# Just some pictures. :-)



## Alisha (Aug 5, 2005)

Here's a few pictures of my new crowntail. His name is Jastopher. Jast, for short. :wink: A few of the pictures look weird either because of the angle of the tank, or the reflection from the water.


----------



## kristian18f (Oct 31, 2005)

Nice fantail! I love them, I have a red and black one.


----------



## fishfreaks (Jan 19, 2005)

He's very handsome! :-D


----------



## micstarz (Oct 22, 2005)

wow nice! jeez I want it....


----------



## Alisha (Aug 5, 2005)

haha thanks guys! I can't believe he was only $4.


----------



## peanut_dimples (Mar 28, 2006)

Alisha said:


> Here's a few pictures of my new crowntail. His name is Jastopher.
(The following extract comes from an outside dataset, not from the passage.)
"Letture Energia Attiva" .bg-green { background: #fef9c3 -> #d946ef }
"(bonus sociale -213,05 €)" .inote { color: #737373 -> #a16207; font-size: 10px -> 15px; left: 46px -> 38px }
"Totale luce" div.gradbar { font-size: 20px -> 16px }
Jast, for short. :wink: A few of the pictures look weird either because of the angle of the tank, or the reflection from the water.


yep.......they r right nice pic


----------



## Ringo (Apr 10, 2006)

you say he was 4 bucks, so will you sell him for 10 bucks?

thats one purdy fish


----------



## Guest (May 21, 2006)

Wow, he is sooo cute!


----------



## girth vader (Apr 24, 2006)

handsome


----------